**Exercise goal**
All lines from the one containing "- 3 Aug. - 4 Aug." down to the final line of the entries below: return them exactly.

**Available records**
########

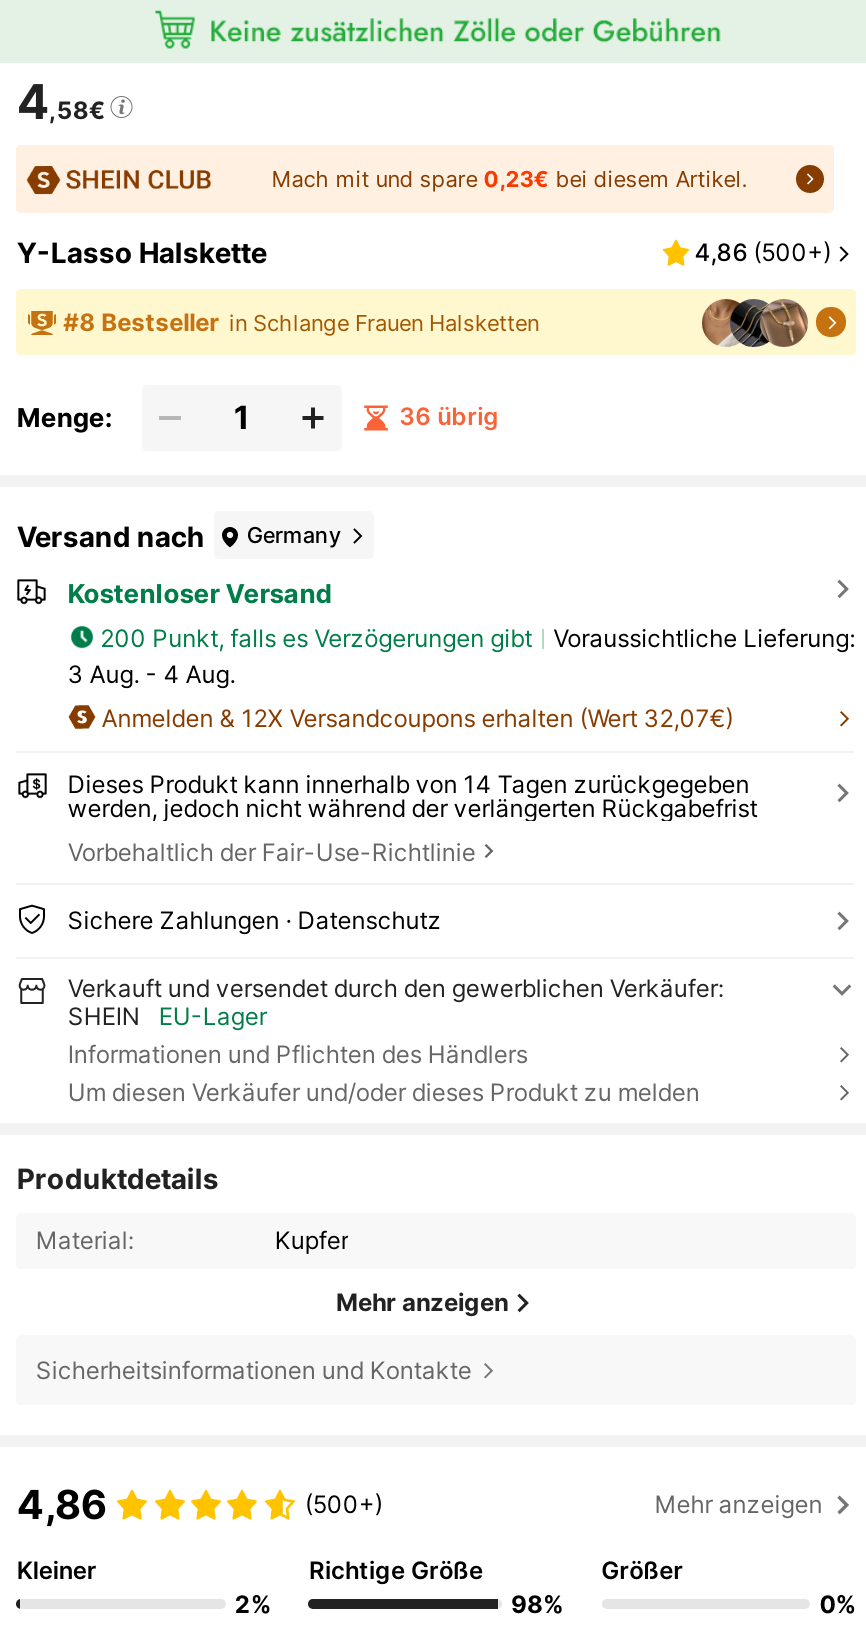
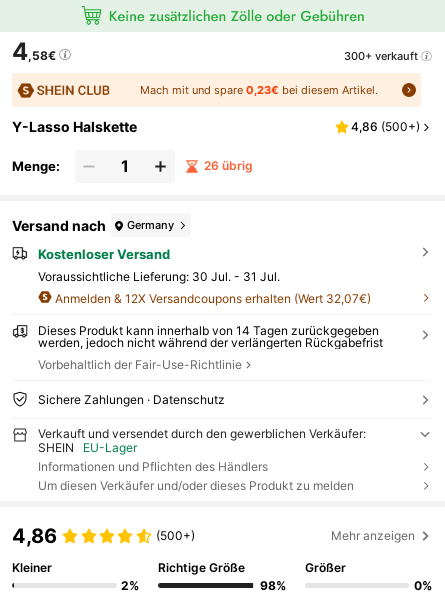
+ 300+ verkauft

- [image]
- #8 Bestseller in Schlange Frauen Halsketten

- 36 übrig
+ 26 übrig

- 200 Punkt, falls es Verzögerungen gibt
- Voraussichtliche Lieferung:
- 3 Aug. - 4 Aug.
+ Voraussichtliche Lieferung: 30 Jul. - 31 Jul.

- Produktdetails
- Material:
- Kupfer
- Mehr anzeigen
- Sicherheitsinformationen und Kontakte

########

**The answer**
- 3 Aug. - 4 Aug.
+ Voraussichtliche Lieferung: 30 Jul. - 31 Jul.

- Produktdetails
- Material:
- Kupfer
- Mehr anzeigen
- Sicherheitsinformationen und Kontakte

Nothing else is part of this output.